» **Problem requirements**
The records below are to be written out exactly, with every picture omitted.

______

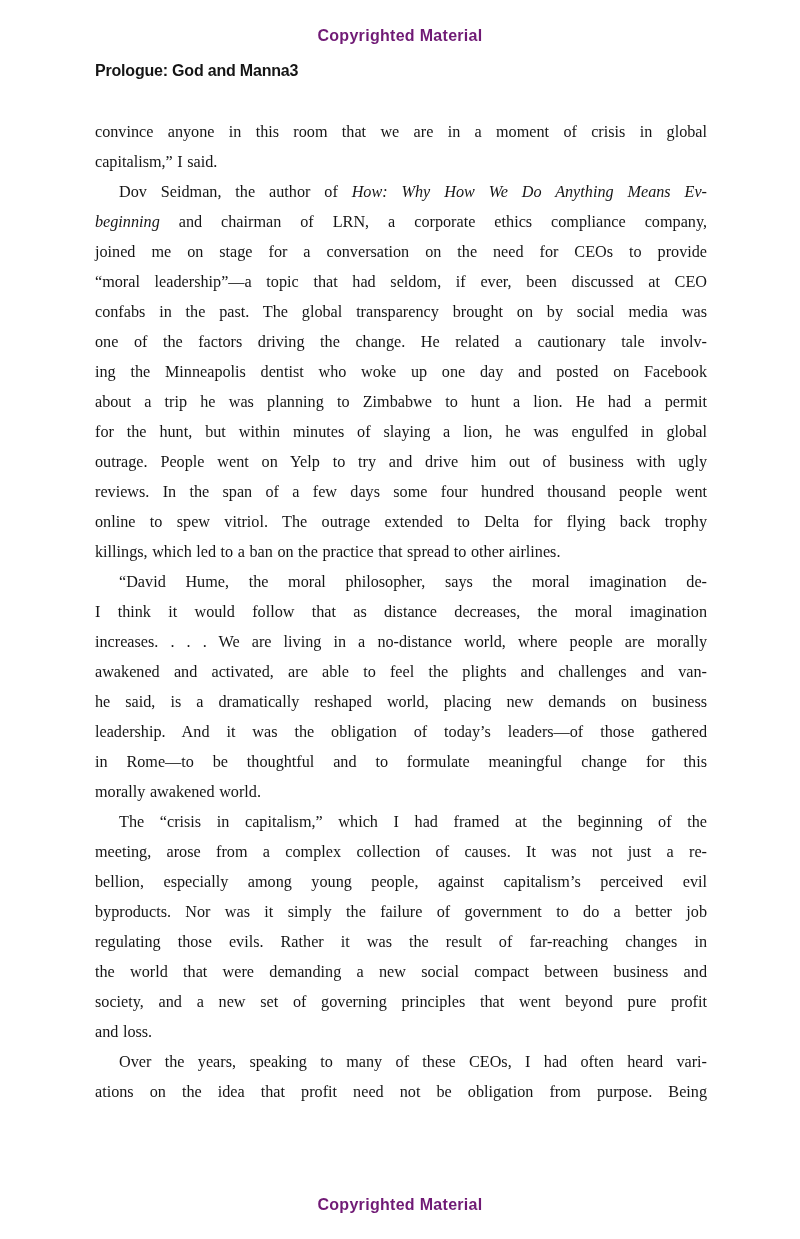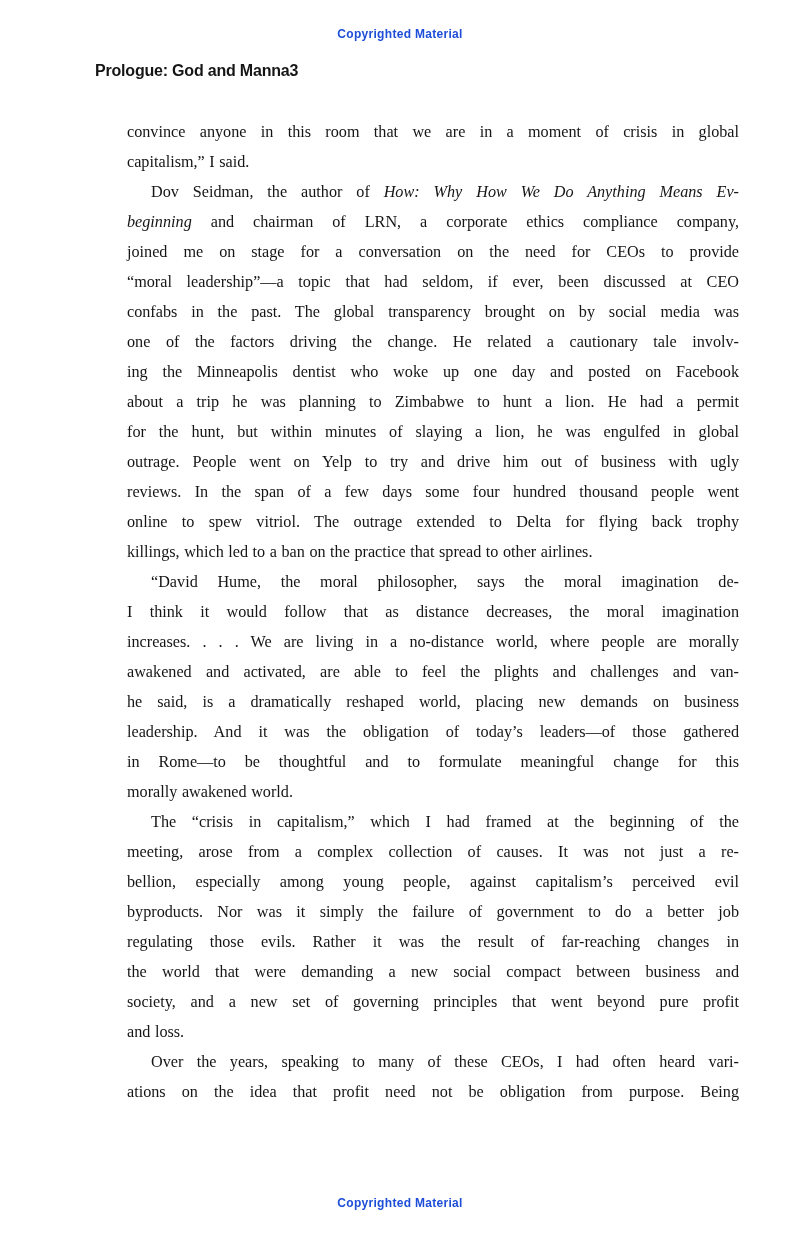--- a/index.html
+++ b/index.html
@@ -22,9 +22,9 @@
     text-align: center;
     font-family: "Liberation Sans", sans-serif;
     font-weight: bold;
-    font-size: 12px;
+    font-size: 16px;
     letter-spacing: 0.3px;
-    color: #1d4ed8;
+    color: #701a75;
   }
   #copyright-top { top: 27px; }
   #copyright-bottom { top: 1196px; }

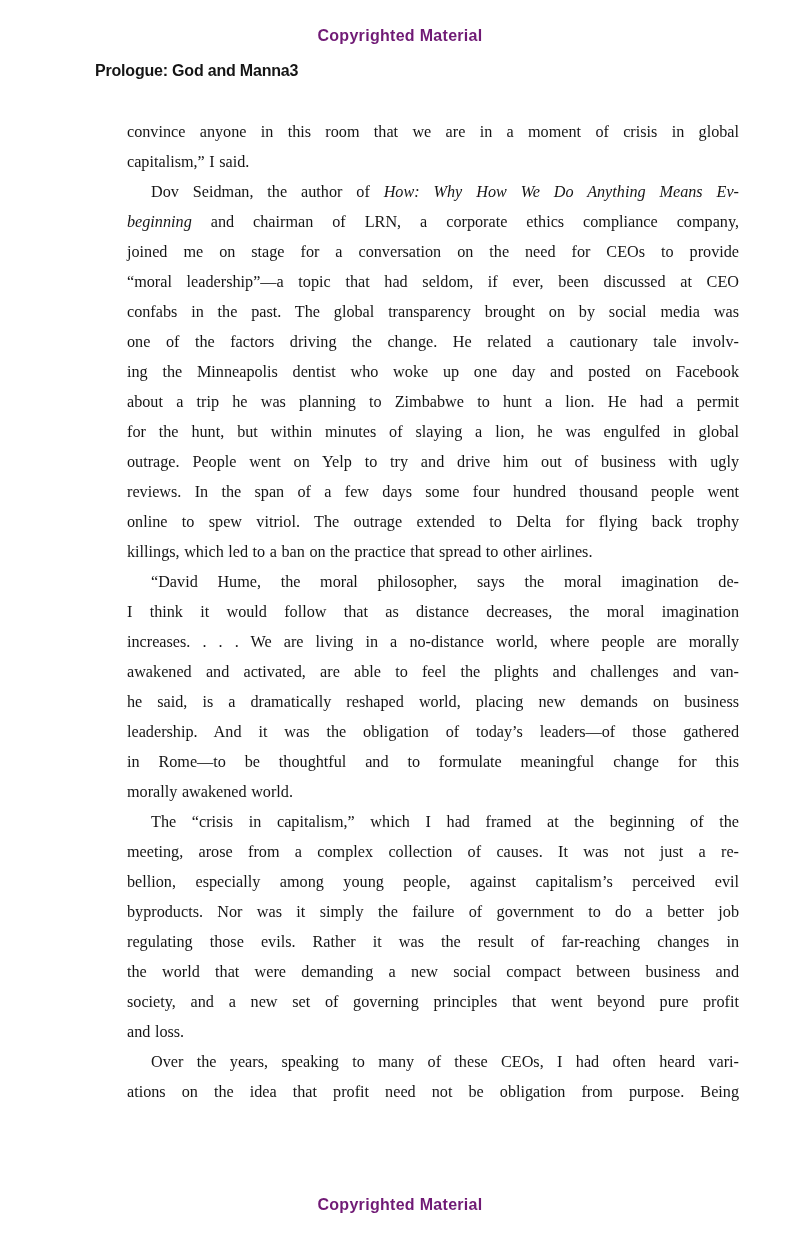--- a/index.html
+++ b/index.html
@@ -51,7 +51,6 @@
     line-height: 30px;
     color: #151515;
     word-spacing: 0.5px;
-    margin-left: 32px;
   }
   .line {
     text-align: justify;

______

» **Result**
--- a/index.html
+++ b/index.html
@@ -22,9 +22,9 @@
     text-align: center;
     font-family: "Liberation Sans", sans-serif;
     font-weight: bold;
-    font-size: 12px;
+    font-size: 16px;
     letter-spacing: 0.3px;
-    color: #1d4ed8;
+    color: #701a75;
   }
   #copyright-top { top: 27px; }
   #copyright-bottom { top: 1196px; }

--- a/index.html
+++ b/index.html
@@ -51,7 +51,6 @@
     line-height: 30px;
     color: #151515;
     word-spacing: 0.5px;
-    margin-left: 32px;
   }
   .line {
     text-align: justify;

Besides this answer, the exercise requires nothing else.